Ca-bound P accounted for 75.5% of the total P, which indicated that the low concentrations of P removed by B800 were due mainly to precipitation. Previous studies have shown that P removed by soil colloids could be through precipitation (Liu et al. 2002), and it is considered to be an effective way to immobilize P into the Ca-P form for the control of phosphorus pollution in wastewater (Gan et al. 2009; Yin et al. 2011). With the strong Ca2+ release capacity, B800 supplied a large amount of dissolved Ca2+ to the solution, and the abundance of Ca2+ bound with P to form various Ca-P precipitates. The result showed that Ca10-P had higher percentages than those of Ca2-P and Ca8-P in B800, which indicated that the binding force in Ca10-P is stronger than that in Ca2-P and Ca8-P with high Ca2+ concentration in the solution.
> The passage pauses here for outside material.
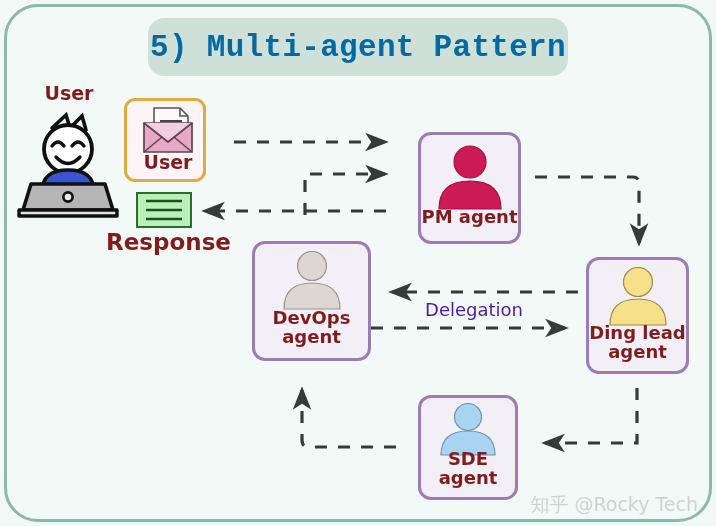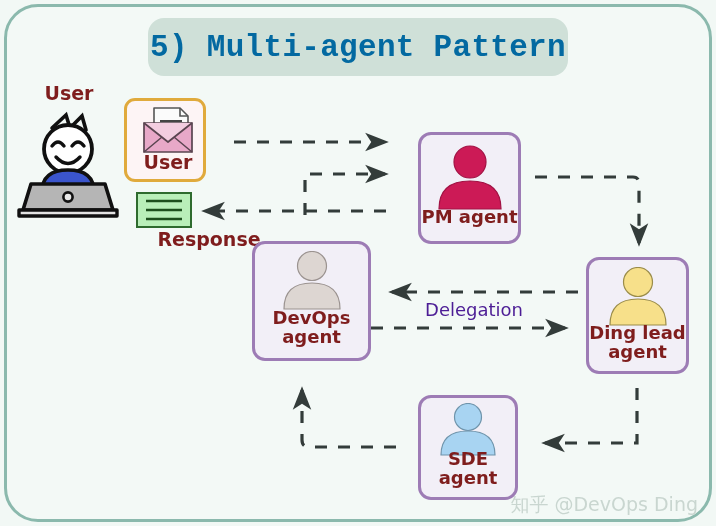"Response" #response-label { font-size: 19px -> 23px; margin-left: 44px -> none }
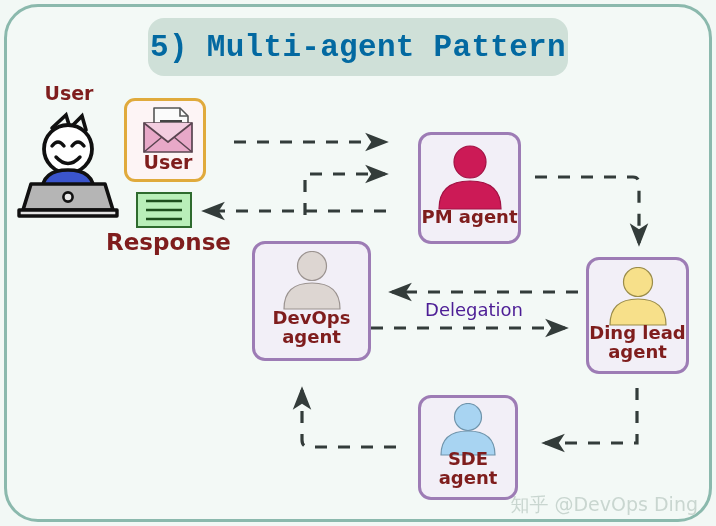"知乎 @DevOps Ding" div { text: @DevOps Ding -> @Rocky Tech }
In addition, poorly crystallized or amorphous Ca2-P and Ca8-P can form as precursor phases in solutions containing Ca and P, and they were recrystallized into thermodynamically stable Ca10-P over time (Valsami-Jones 2001; Kõiv et al. 2010).

Conclusions

With increasing calcination temperature, the crystal structure and physicochemical composition changed greatly and the BET surface area, pore volume values, and CEC increased, but decreased at the higher temperature. The maximum P sorption capacity of B800 was 6.94 mg P/g, higher than 0.24 mg P/g for B25 and 0.48 mg P/g for B400. With B800, more than 94% of P was rapidly (within 10 min) removed from low-phosphate concentrations. The Ca2+ release result showed that Ca2+ release capacity of B800 was 1.31 mg/g at the time of equilibrium, significantly higher than both B25 and B400 (p < 0.05), which indicated that high temperature can increase the release of calcium from bentonite clays. The initial pH value (3–11) has an important effect on phosphate removal efficiency for B25 and B400, but only a slight effect on P removal efficiency for B800. Phosphate fractionation analysis showed that the main fraction of the adsorbed P was Ca-bound P, which indicated that P removed by thermally treated bentonite at low-phosphorus concentration was a combination of Ca2-P, Ca8-P, and Ca10-P. The findings indicated that thermal activation can effectively improve the capacity of bentonite to remove phosphate and B800 has the potential to be an efficient adsorbent for removing low-concentration phosphorus from wastewater.